What lines in the listing include "LABELS"? Return a copy of each.

▶ **Information**:
⁂

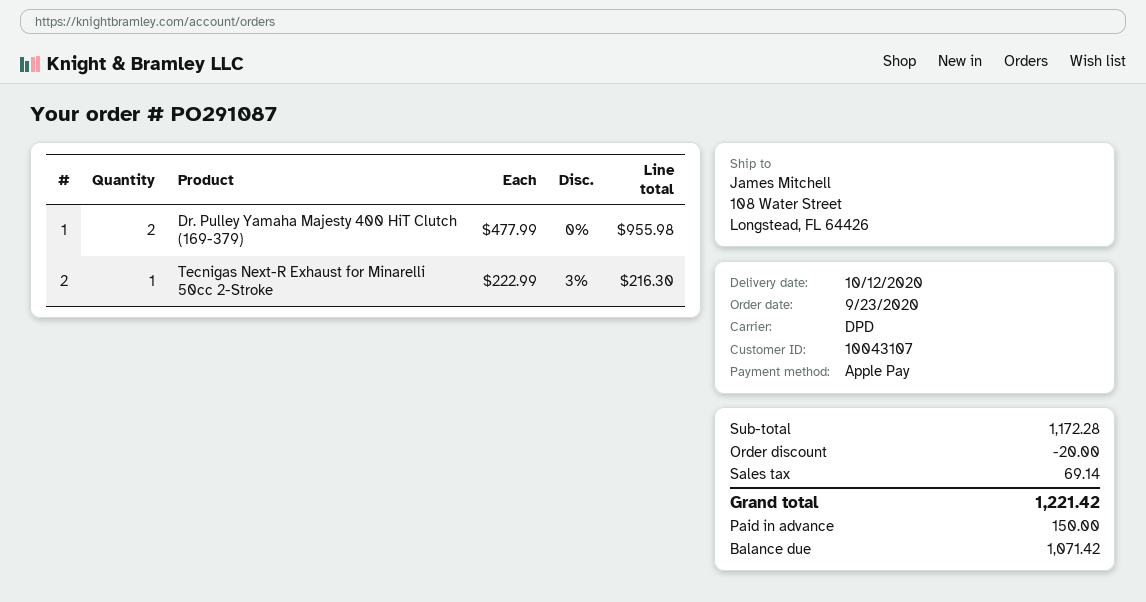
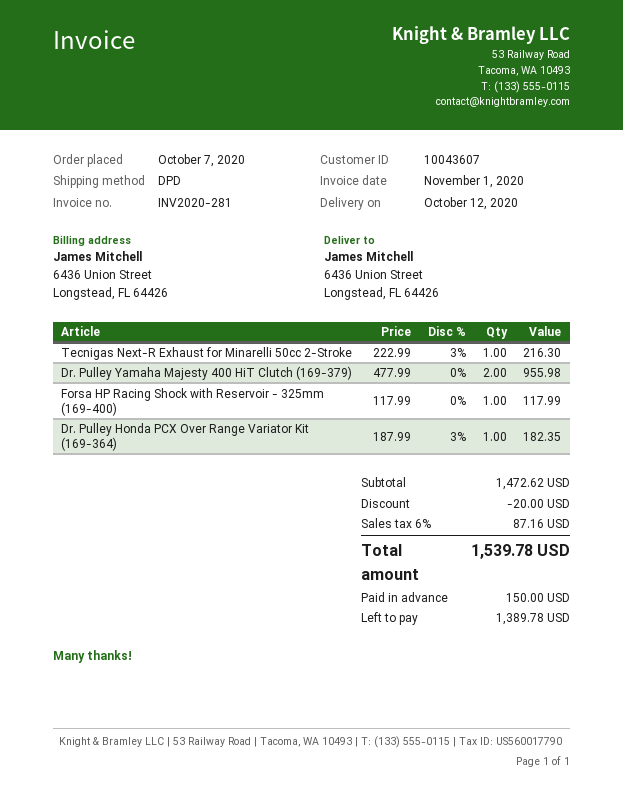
order date: 2020-09-23 -> 2020-10-07
customer number: 10043107 -> 10043607
ship to: 108 Water Street, Longstead, FL 64426 -> 6436 Union Street, Longstead, FL 64426
Forsa HP Racing Shock with Reservoir - 325mm (169-400): none -> 1 x 117.99 = 117.99
Dr. Pulley Honda PCX Over Range Variator Kit (169-364): none -> 1 x 187.99 - 3% = 182.35
subtotal: 1172.28 -> 1472.62
tax: 69.14 -> 87.16
total: 1221.42 -> 1539.78
balance: 1071.42 -> 1389.78

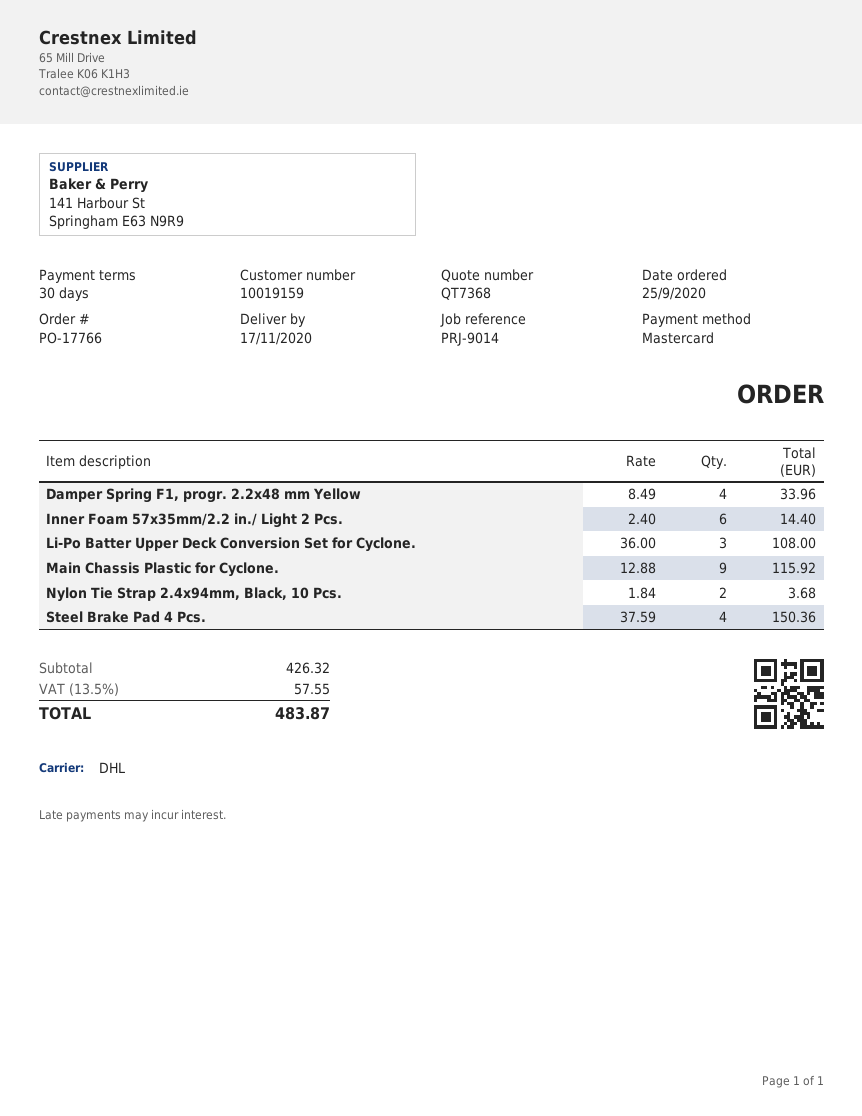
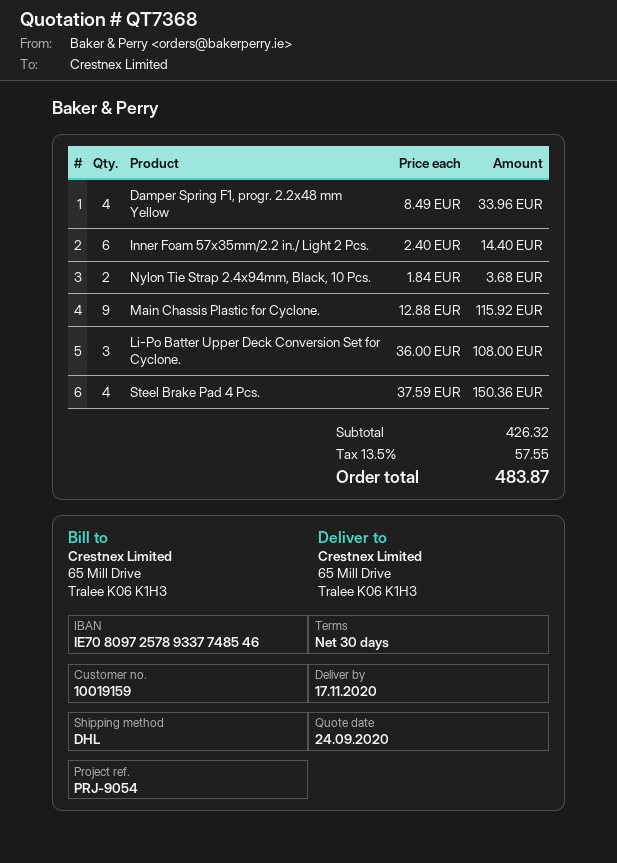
reference: PRJ-9014 -> PRJ-9054

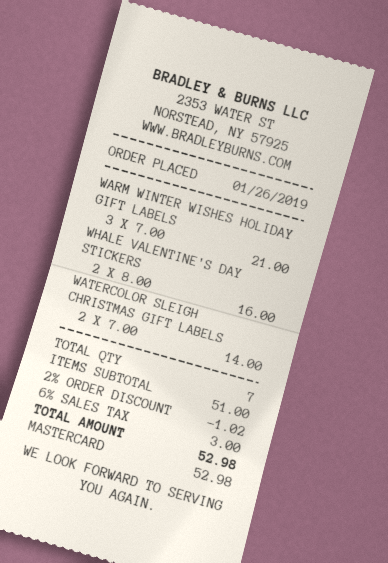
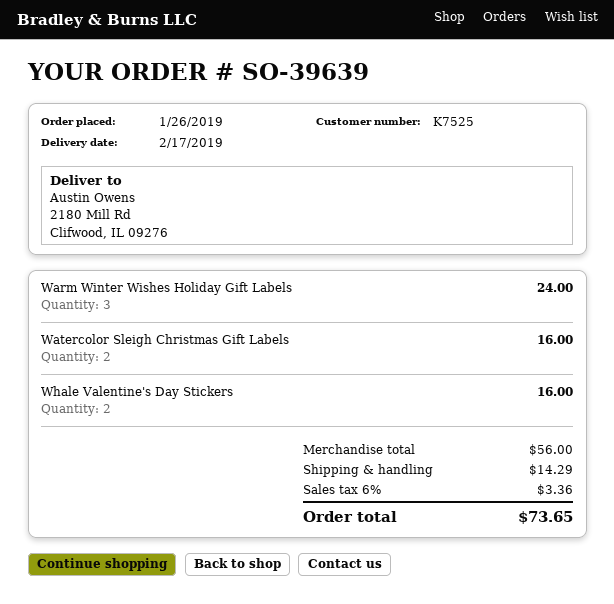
WARM WINTER WISHES HOLIDAY GIFT LABELS: 3 for 21.00 -> 3 for 24.00
WATERCOLOR SLEIGH CHRISTMAS GIFT LABELS: 2 for 14.00 -> 2 for 16.00
subtotal: 51.00 -> 56.00
discount: 2% = 1.02 -> none
shipping: none -> 14.29
tax: 6% = 3.00 -> 6% = 3.36
total: 52.98 -> 73.65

⁂

▶ **Answer to this exercise**:
WARM WINTER WISHES HOLIDAY GIFT LABELS: 3 for 21.00 -> 3 for 24.00
WATERCOLOR SLEIGH CHRISTMAS GIFT LABELS: 2 for 14.00 -> 2 for 16.00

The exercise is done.